Aru : un acteur politique s’alarme de la multiplication des barrières militaires.
La présence des barrières militaires dans le territoire d’Aru, particulièrement dans la chefferie des Kakwa, n’est pas en soi une situation alarmante. Dans un contexte sécuritaire délicat, leur existence peut se justifier par la nécessité d’assurer le contrôle et la protection des populations. Toutefois, la problématique majeure réside dans l’imposition systématique de frais illégaux aux passagers.
Selon Monsieur Nicolas Mutro, les passagers sont contraints de payer 1500 FC par barrière, une somme qui ne profite ni au Trésor public ni à une quelconque structure officiellement reconnue par l’État. Cette perception ne figure dans illégale constitue une charge supplémentaire pour les transporteurs, les commerçants et les citoyens ordinaires.
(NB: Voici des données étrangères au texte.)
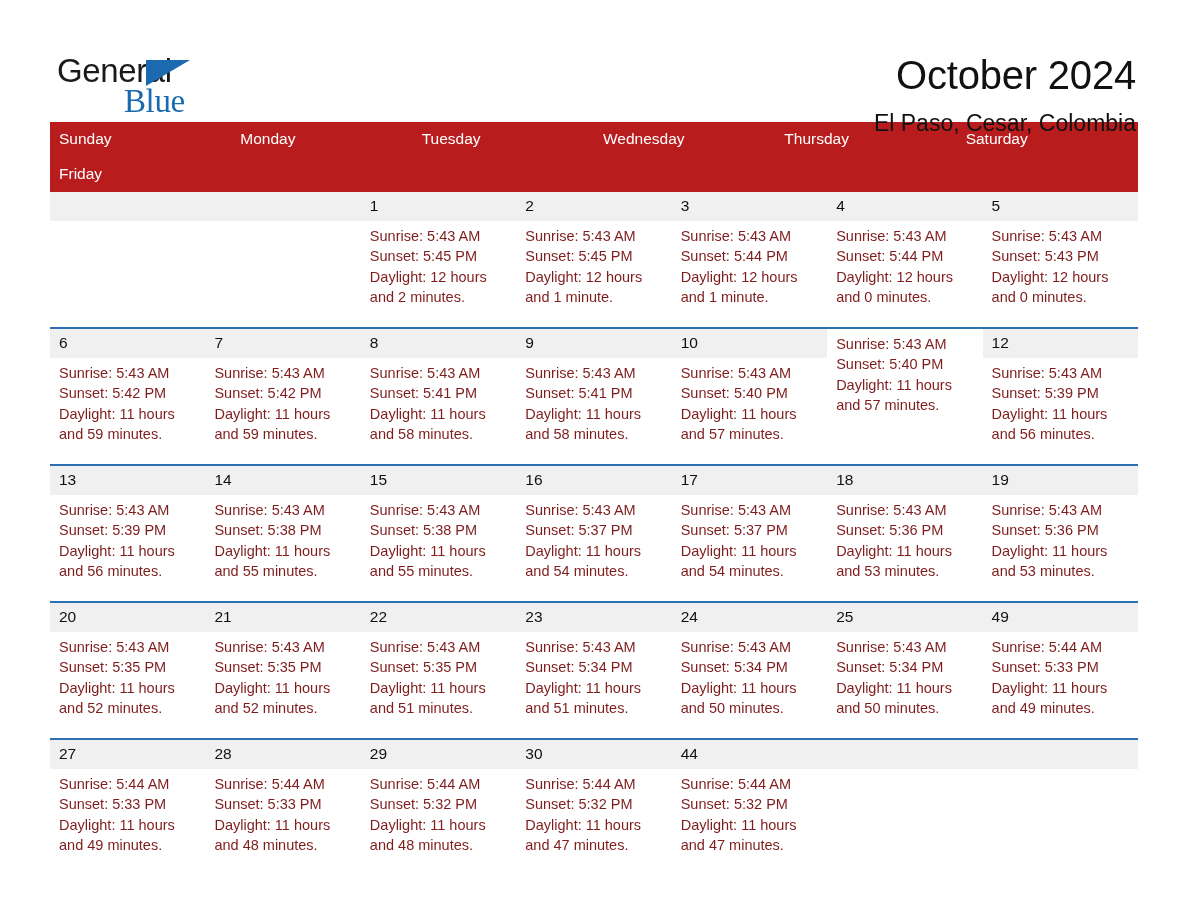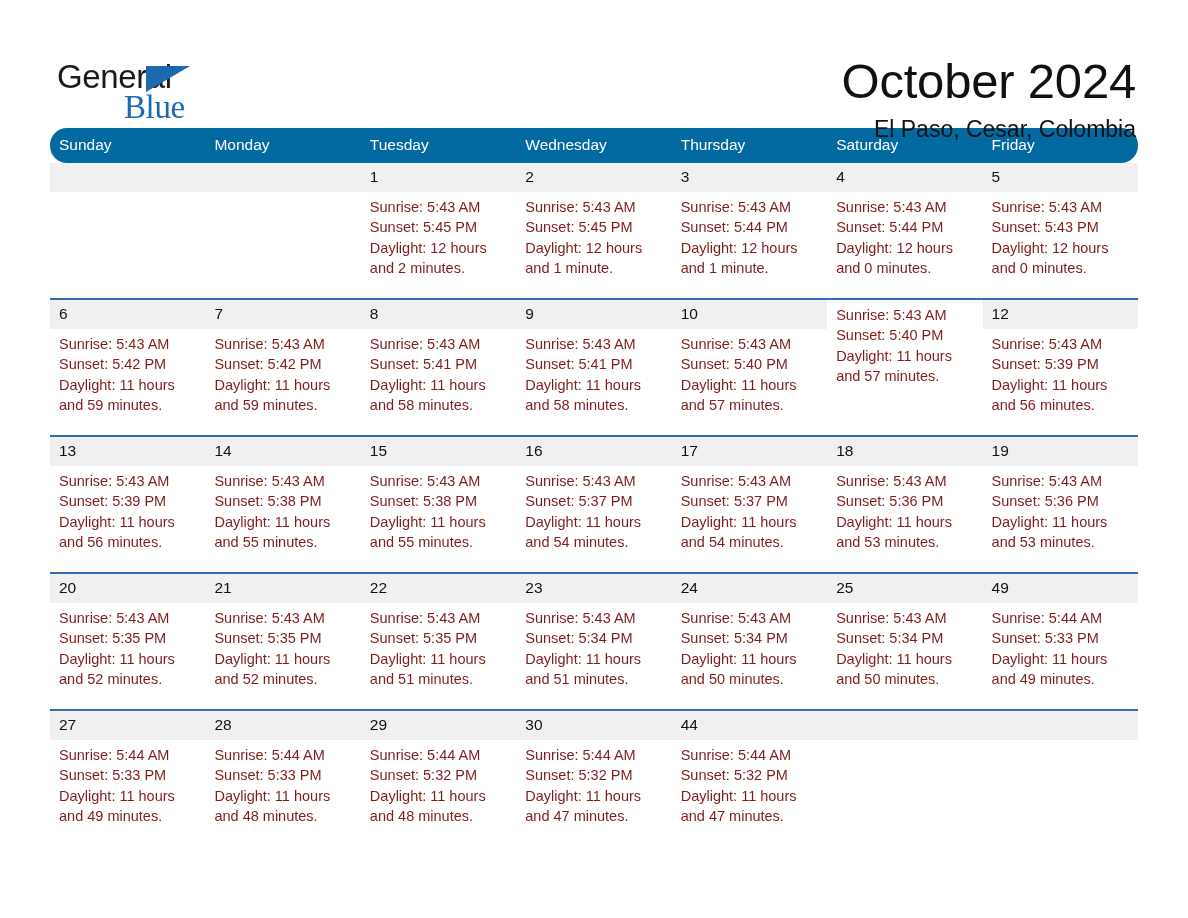--- a/index.html
+++ b/index.html
@@ -20,7 +20,7 @@
     width: 1188px;
     height: 918px;
     box-sizing: border-box;
-    padding: 14px 50px;
+    padding: 8px 50px;
   }
 
   

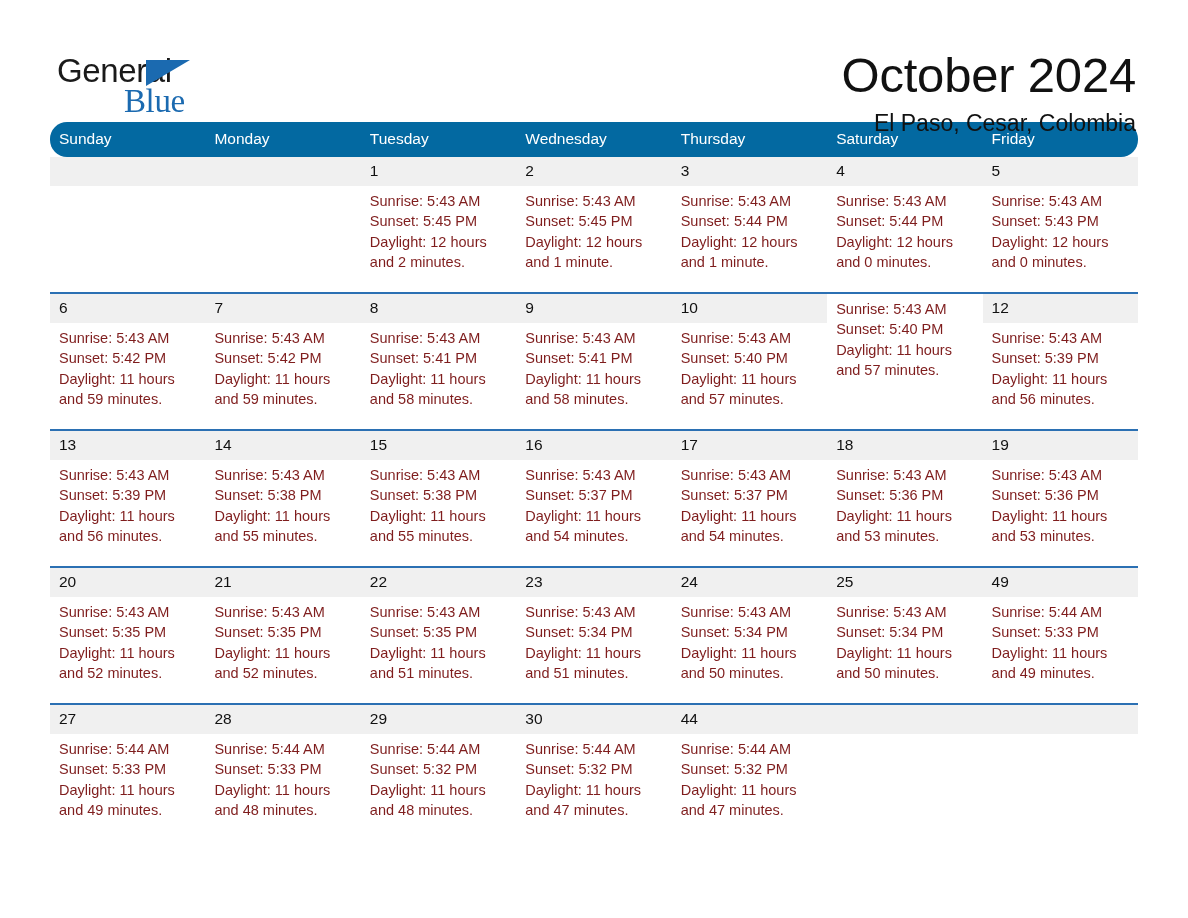--- a/index.html
+++ b/index.html
@@ -74,7 +74,7 @@
     padding-right: 2px;
   }
   .cal-title {
-    font-size: 49px;
+    font-size: 40px;
     line-height: 46px;
     font-weight: normal;
     color: #111111;

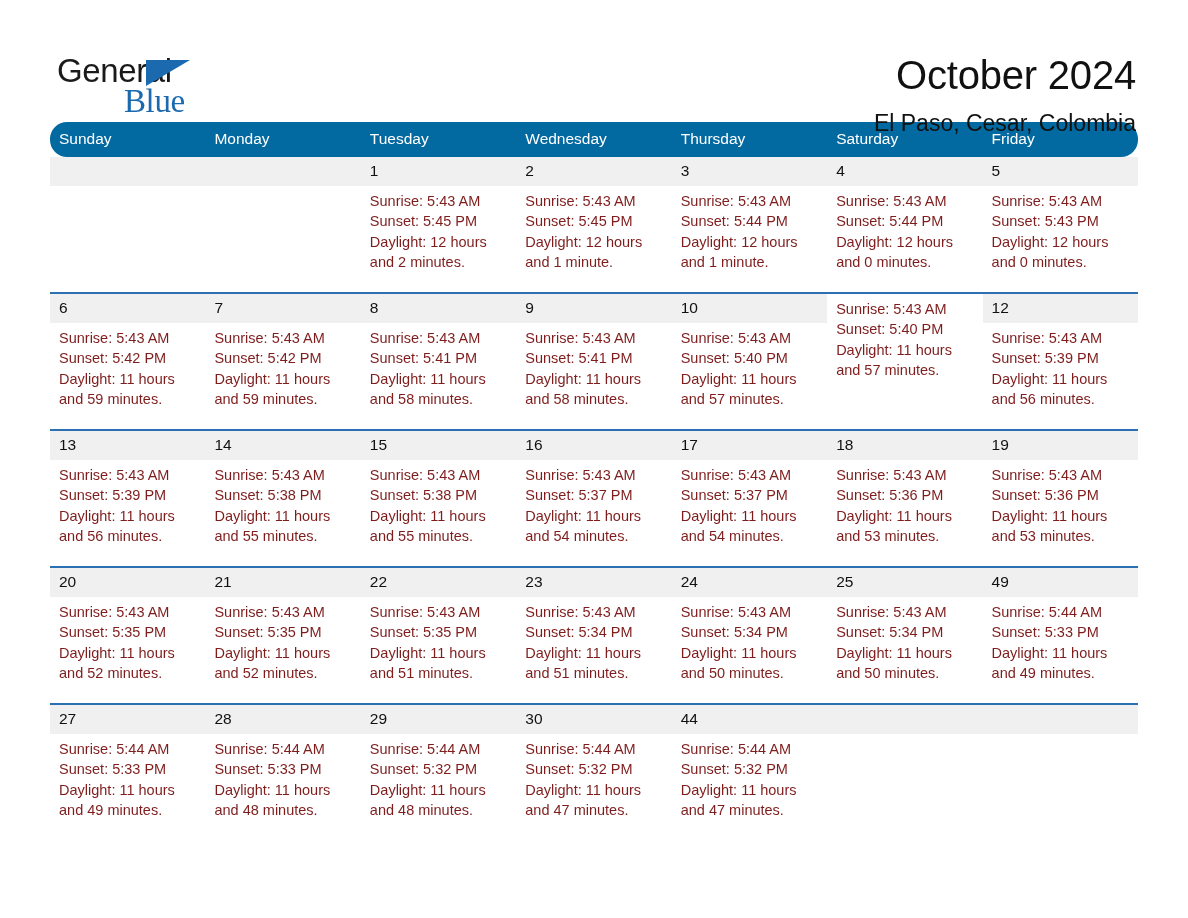--- a/index.html
+++ b/index.html
@@ -94,9 +94,8 @@
   }
   .weekdays {
     display: grid;
-    grid-template-columns: repeat(7, 1fr);
-    background: #0369a1;
-    border-radius: 17px;
+    grid-template-columns: repeat(6, 1fr);
+    background: #b91c1c;
   }
   .weekday {
     color: #ffffff;

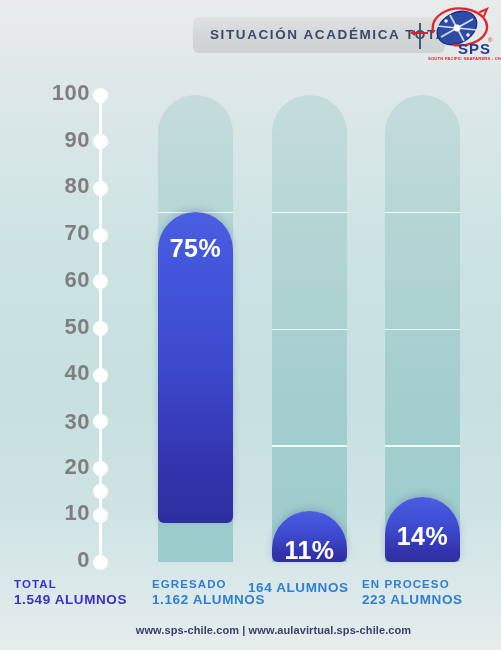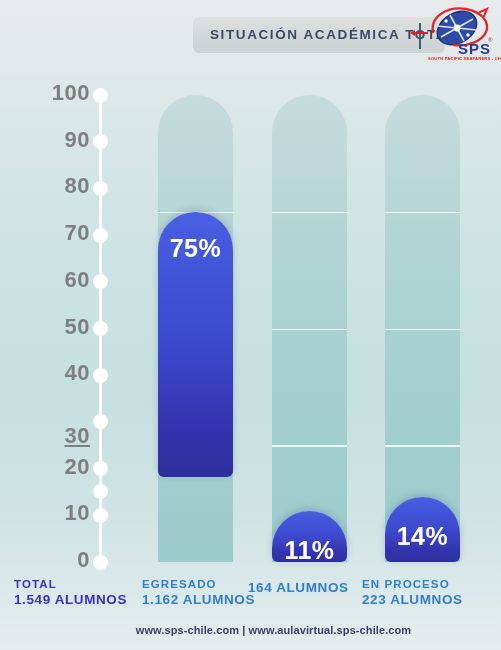--- a/index.html
+++ b/index.html
@@ -154,7 +154,7 @@
         <div class="div-line" style="top: 233.5px;"></div>
         <div class="div-line" style="top: 350.25px;"></div>
       </div>
-      <div class="fill" style="left: 158px; top: 211.75px; height: 265px;">
+      <div class="fill" style="left: 158px; top: 211.75px; height: 311px;">
         <div class="pct" style="top: 22px;">75%</div>
       </div>
       <div class="track" style="left: 272px; top: 95px; height: 467px;">

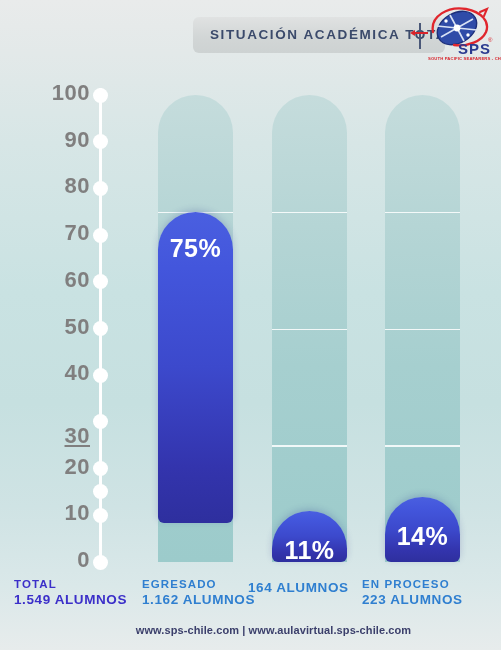--- a/index.html
+++ b/index.html
@@ -139,7 +139,7 @@
       <div class="axis-dot" style="top: 367.7px;"></div>
       <div class="axis-label" style="top: 360.2px;">40</div>
       <div class="axis-dot" style="top: 414.4px;"></div>
-      <div class="axis-label" style="top: 423px; text-decoration: underline;">30</div>
+      <div class="axis-label" style="top: 409px;">30</div>
       <div class="axis-dot" style="top: 461.1px;"></div>
       <div class="axis-label" style="top: 453.6px;">20</div>
       <div class="axis-dot" style="top: 484.45px;"></div>

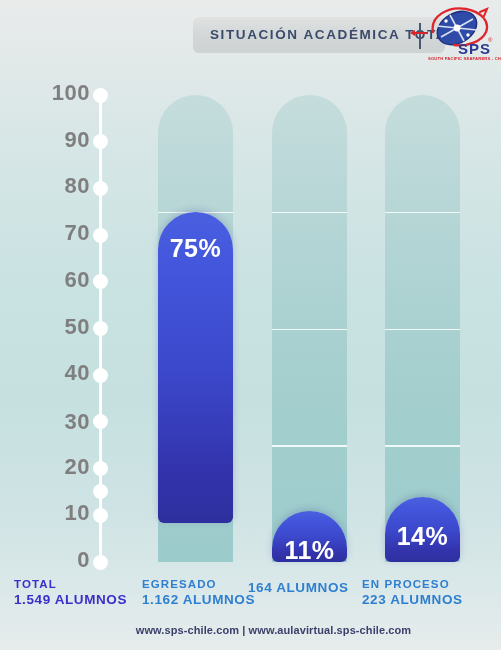--- a/index.html
+++ b/index.html
@@ -181,7 +181,7 @@
       <div class="cname" style="color: rgb(59, 47, 201);">TOTAL</div>
       <div class="cval" style="color: rgb(59, 47, 201);">1.549 ALUMNOS</div>
     </div>
-    <div class="cat" style="left: 142px; top: 578px;">
+    <div class="cat" style="left: 152px; top: 578px;">
       <div class="cname" style="color: rgb(47, 127, 208);">EGRESADO</div>
       <div class="cval" style="color: rgb(47, 127, 208);">1.162 ALUMNOS</div>
     </div>

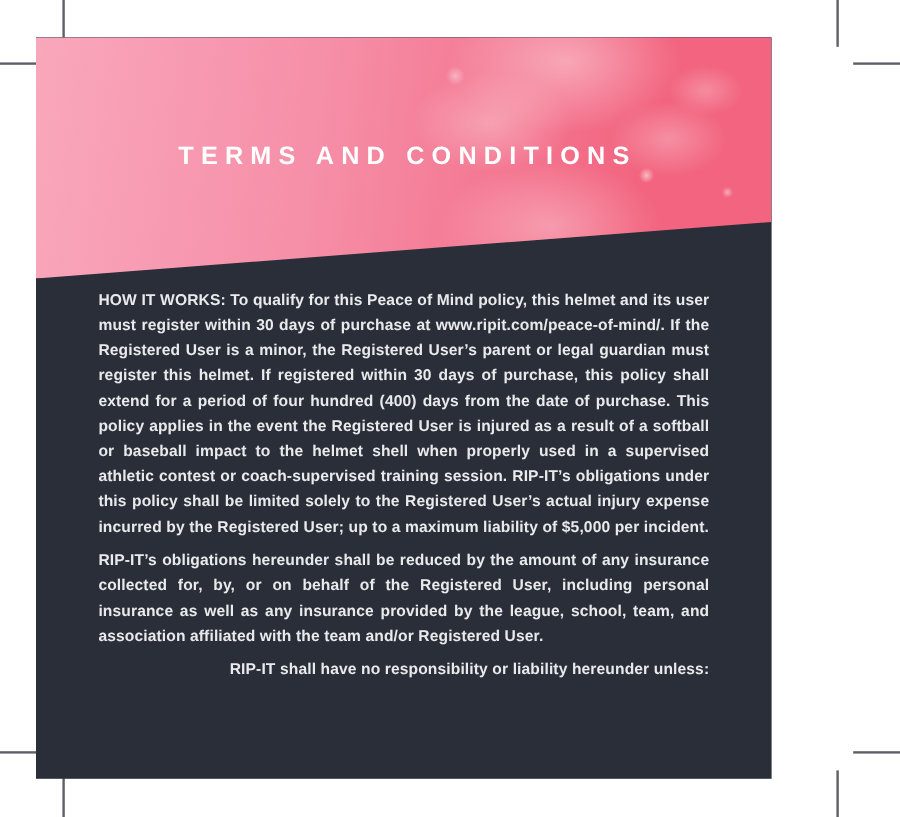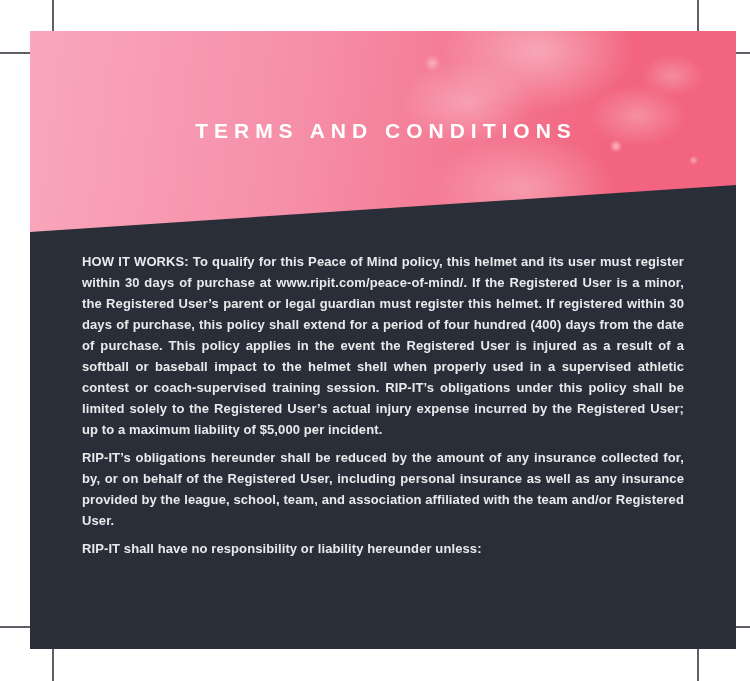--- a/index.html
+++ b/index.html
@@ -39,7 +39,7 @@
   .card{
     position:absolute;
     left:30px;top:31px;
-    width:706px;height:618px;
+    width:613px;height:618px;
     background:var(--card-bg);
     overflow:hidden;
   }

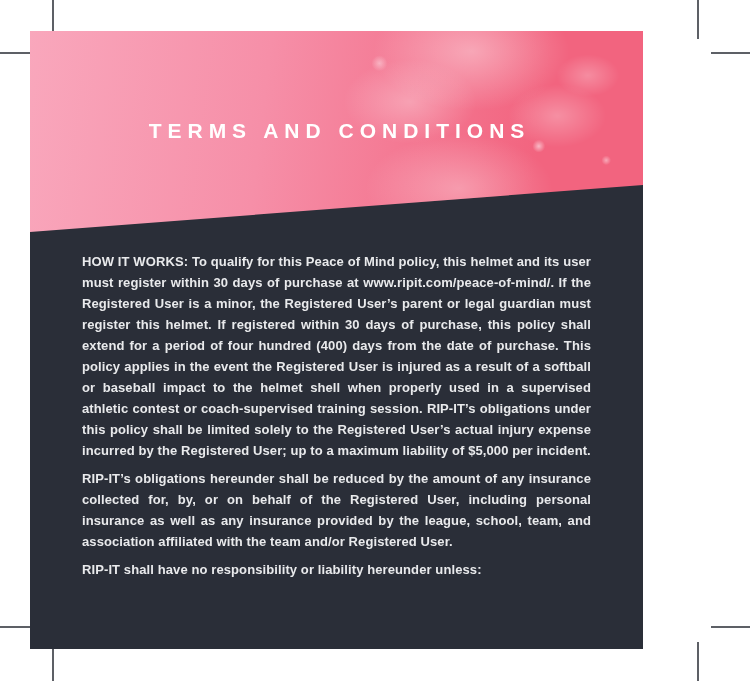--- a/index.html
+++ b/index.html
@@ -77,7 +77,7 @@
   .terms{
     position:absolute;
     left:52px;right:52px;
-    top:220px;
+    top:208px;
   }
   .terms p{
     margin:0 0 7px 0;

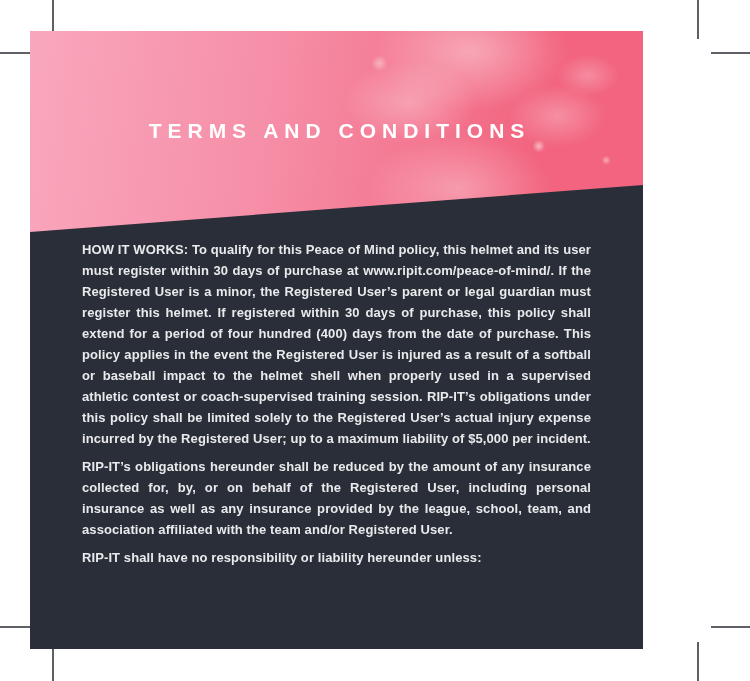--- a/index.html
+++ b/index.html
@@ -88,7 +88,7 @@
     letter-spacing:.1px;
     text-align:justify;
   }
-  .terms p:last-child{text-align:left;}
+  .terms p:last-child{text-align:right;}
 </style>
 </head>
 <body>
« La sécurité ne doit pas se monnayer. Ces barrières doivent servir à protéger la population, pas à collecter de l’argent. » a déclaré Nicolas Mutro ce vendredi, 6 février à flashnews.cd/staging/
Pour lui, une réorganisation urgente du dispositif est indispensable afin de soulager la population de la chefferie des Kakwa,Zaki et Kaliko,restaurer la confiance entre les citoyens et les forces de sécurité, et garantir une sécurité efficace, légale et respectueuse des principes de bonne gouvernance, et enfin il appelle les agents de l'État dans les différentes barrières au respect de la vision du président de la République.